I strive like you did.
I fight like you did.
I resist like you resisted
And for a moment,
I’d take your tenacity
As a model,
Were you not holding
The barrel of the gun
Between my bleeding
Eyes.

One. Two.
The very same gun
The very same bullet
That had killed your Mom
And killed your Dad
Is being used,
Against me,
By you.

Mark this bullet and mark in your gun.
If you sniff it, it has your and my blood.
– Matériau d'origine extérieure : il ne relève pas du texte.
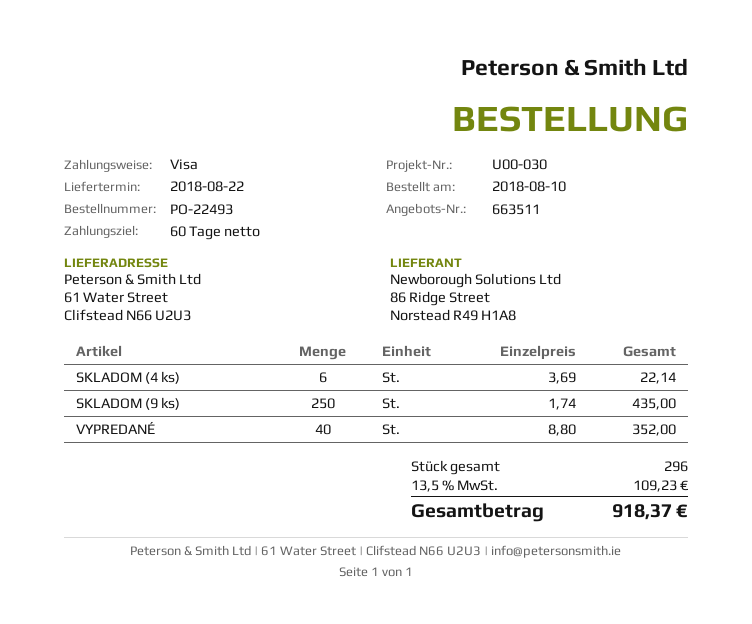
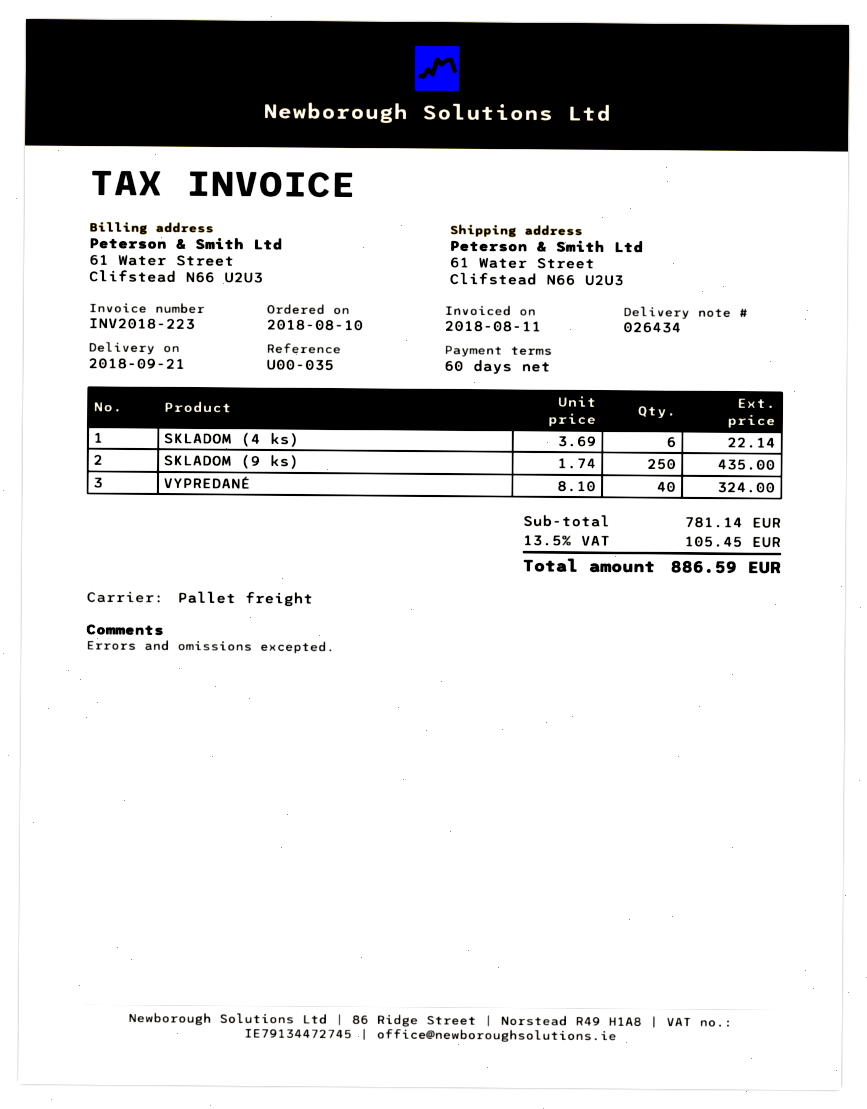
delivery date: 2018-08-22 -> 2018-09-21
reference: U00-030 -> U00-035
VYPREDANÉ: 40 x 8.80 = 352.00 -> 40 x 8.10 = 324.00
tax: 13.5% = 109.23 -> 13.5% = 105.45
total: 918.37 -> 886.59

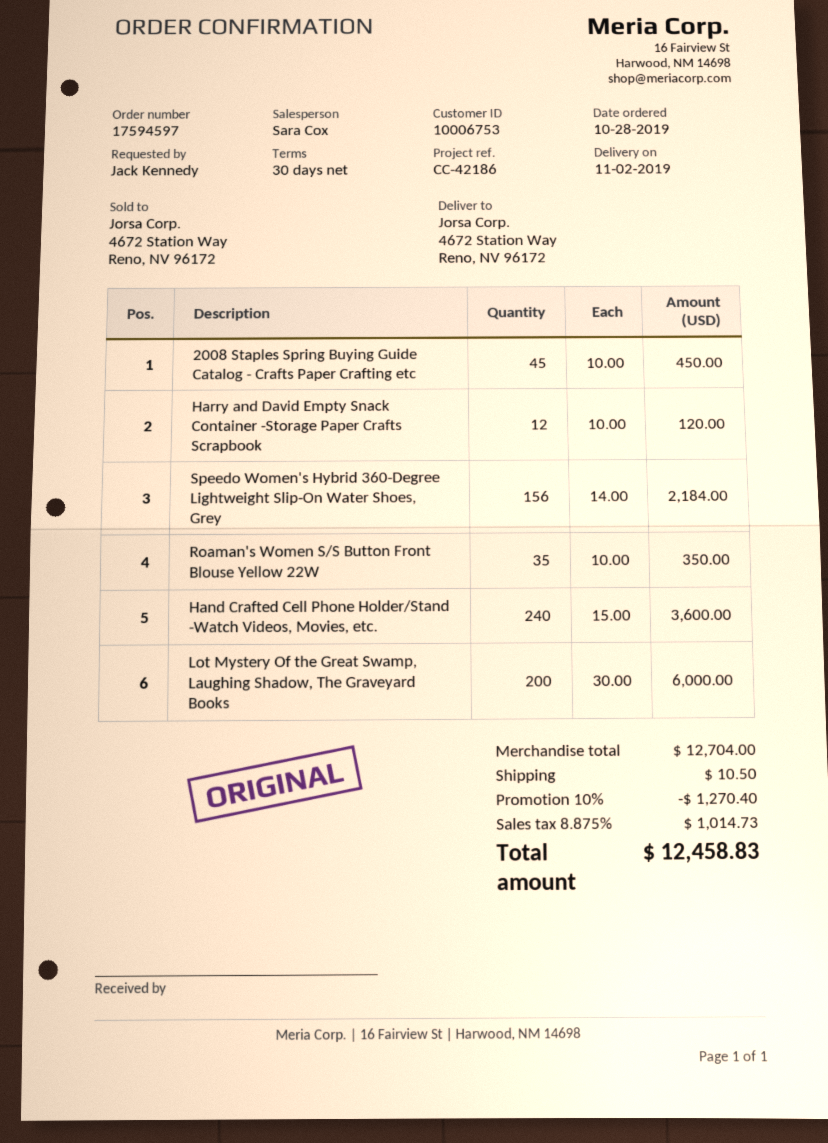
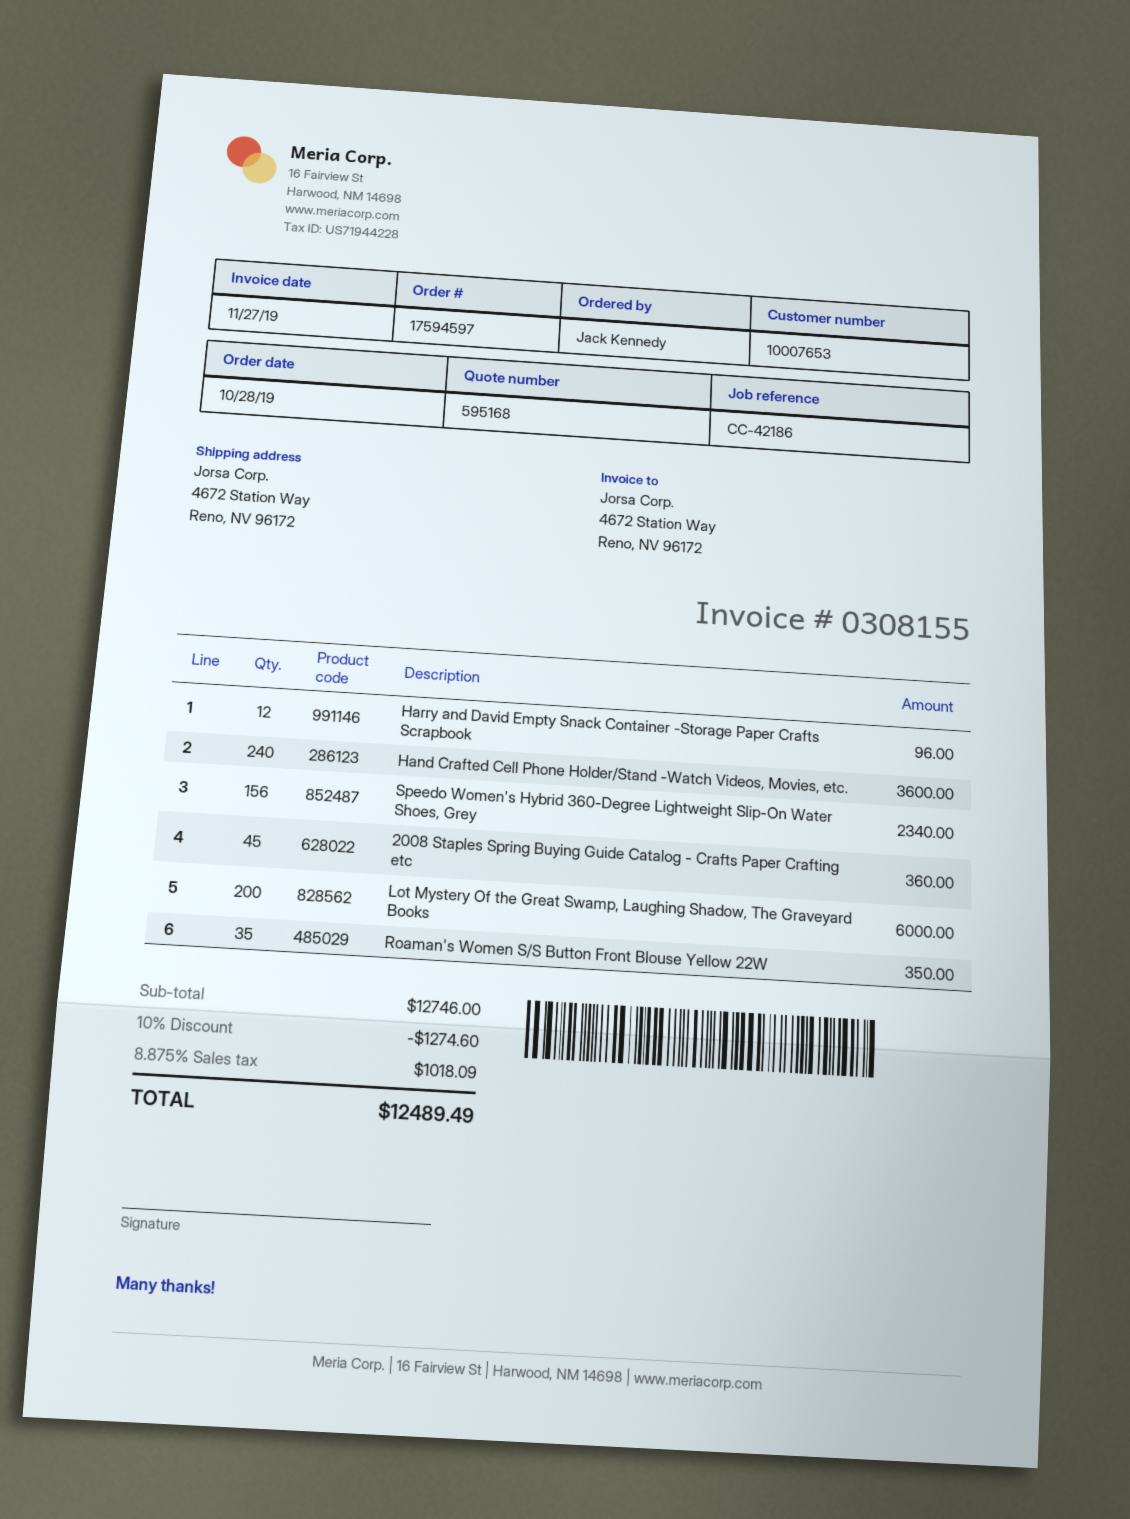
customer number: 10006753 -> 10007653
2008 Staples Spring Buying Guide Catalog - Crafts Paper Crafting etc: 45 for 450.00 -> 45 for 360.00
Harry and David Empty Snack Container -Storage Paper Crafts Scrapbook: 12 for 120.00 -> 12 for 96.00
Speedo Women's Hybrid 360-Degree Lightweight Slip-On Water Shoes, Grey: 156 for 2184.00 -> 156 for 2340.00
subtotal: 12704.00 -> 12746.00
discount: 10% = 1270.40 -> 10% = 1274.60
shipping: 10.50 -> none
tax: 8.875% = 1014.73 -> 8.875% = 1018.09
total: 12458.83 -> 12489.49

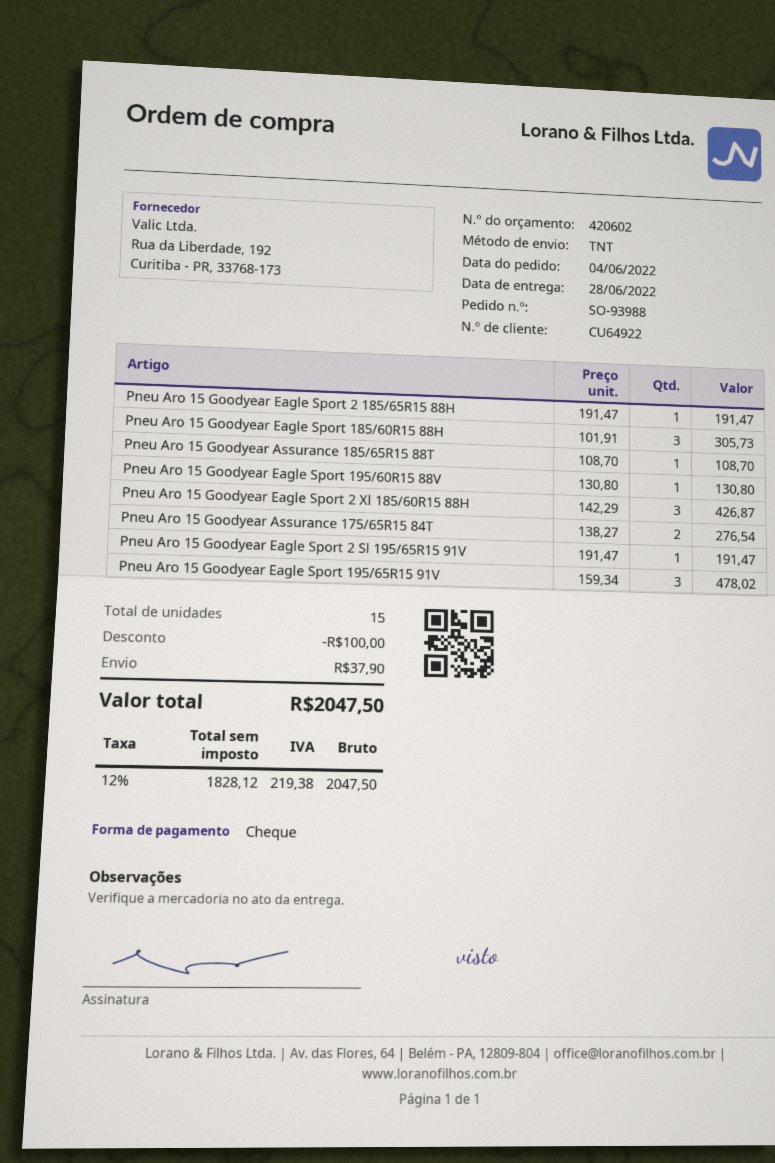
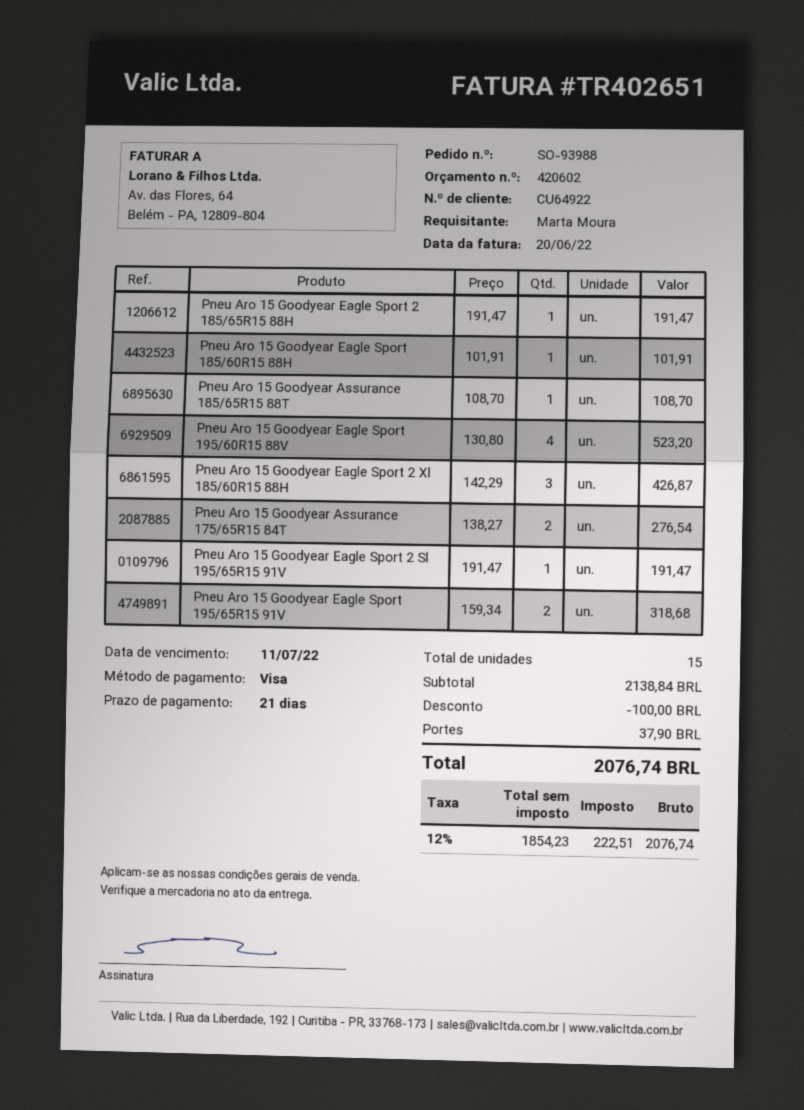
payment method: cheque -> Visa
Pneu Aro 15 Goodyear Eagle Sport 185/60R15 88H: 3 x 101.91 = 305.73 -> 1 x 101.91 = 101.91
Pneu Aro 15 Goodyear Eagle Sport 195/60R15 88V: 1 x 130.80 = 130.80 -> 4 x 130.80 = 523.20
Pneu Aro 15 Goodyear Eagle Sport 195/65R15 91V: 3 x 159.34 = 478.02 -> 2 x 159.34 = 318.68
net: 1828.12 -> 1854.23
tax: 12% = 219.38 -> 12% = 222.51
total: 2047.50 -> 2076.74

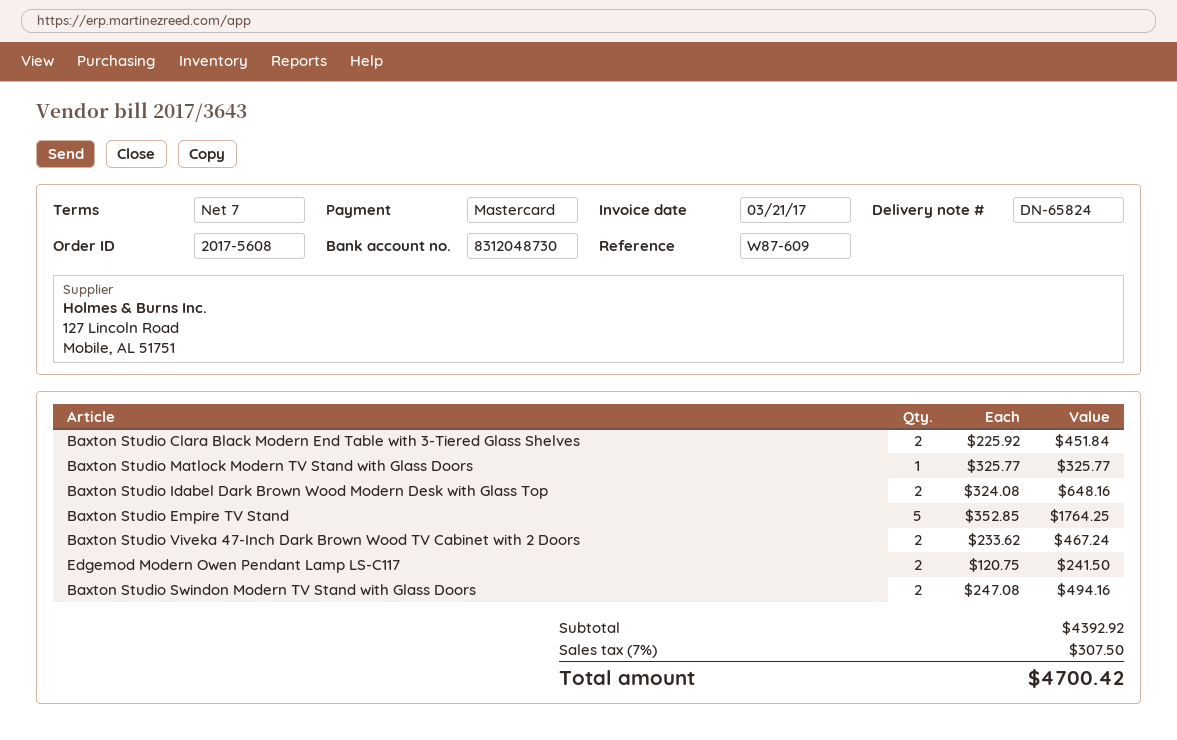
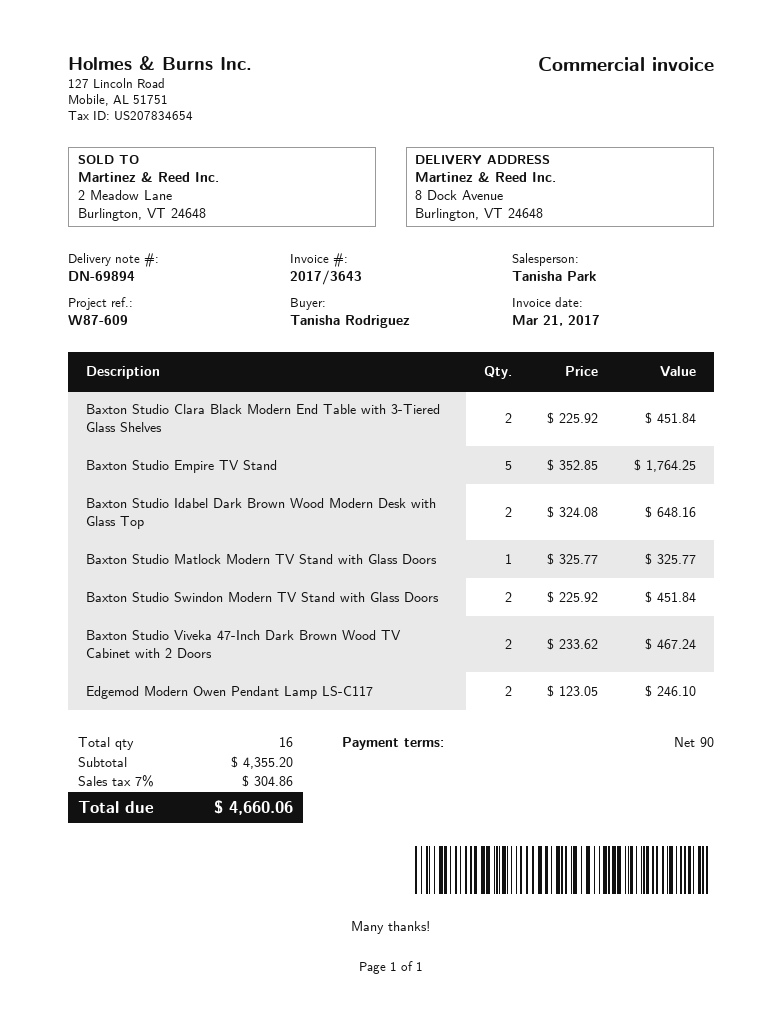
delivery note number: DN-65824 -> DN-69894
payment terms: 7 days -> 90 days
Edgemod Modern Owen Pendant Lamp LS-C117: 2 x 120.75 = 241.50 -> 2 x 123.05 = 246.10
Baxton Studio Swindon Modern TV Stand with Glass Doors: 2 x 247.08 = 494.16 -> 2 x 225.92 = 451.84
subtotal: 4392.92 -> 4355.20
tax: 7% = 307.50 -> 7% = 304.86
total: 4700.42 -> 4660.06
It has my present and your past.
It has my present.
It has your future.
That’s why we are twins,
Same life track
Same weapon
Same suffering
Same facial expressions drawn
On the face of the killer,
Same everything
Except that in your case
The victim has evolved, backward,
Into a victimizer.
I tell you.
I am you.
Except that I am not the you of now.

I do not hate you.
I want to help you stop hating
And killing me.
I tell you:
The noise of your machine gun
Renders you deaf
The smell of the powder
Beats that of my blood.
The sparks disfigure
My facial expressions.
Would you stop shooting?
For a moment?
Would you?

All you have to do
Is close your eyes
(Seeing these days
Blinds our hearts.)
Close your eyes, tightly
So that you can see
In your mind’s eye.
Then look into the mirror.
One. Two.
I am you.
I am your past.
And killing me,
You kill you.

 

« Je suis toi » : un poème de Gaza à Israël 

par Refaat Alareer. 

Deux étapes : une, deux.
Regarde dans le miroir:
L’horreur, l’horreur !
La crosse de ton M-16 sur ma pommette
La tache jaune qu’il a laissée
La cicatrice en forme de balle s’agrandit
Comme une croix gammée,
Serpentant sur mon visage,
Le chagrin s’écoule
De mes yeux dégouline
De mes narines percées
Mes oreilles inondent
L’endroit.
Comme ça t’a fait
il y a 70 ans
Environ.

Je suis juste toi.
Je suis ton passé obsédant
Votre présent et votre avenir.
Je m’efforce comme vous l’avez fait.
Je me bats comme toi.
Je résiste comme tu as résisté
Et pendant un instant,
Je prends ta ténacité
Comme modèle,
Tu ne tenais pas
Le canon du pistolet
Entre mes yeux
Sanglants.

Un. Deux.
Le même pistolet
La même balle
Qui avait tué ta mère
Qui a tué ton père
Est en train d’être utilisé,
Contre moi,
Par toi.

Marquez cette balle et marquez-la dans votre arme
Si vous la sentez, elle contient votre sang et le mien.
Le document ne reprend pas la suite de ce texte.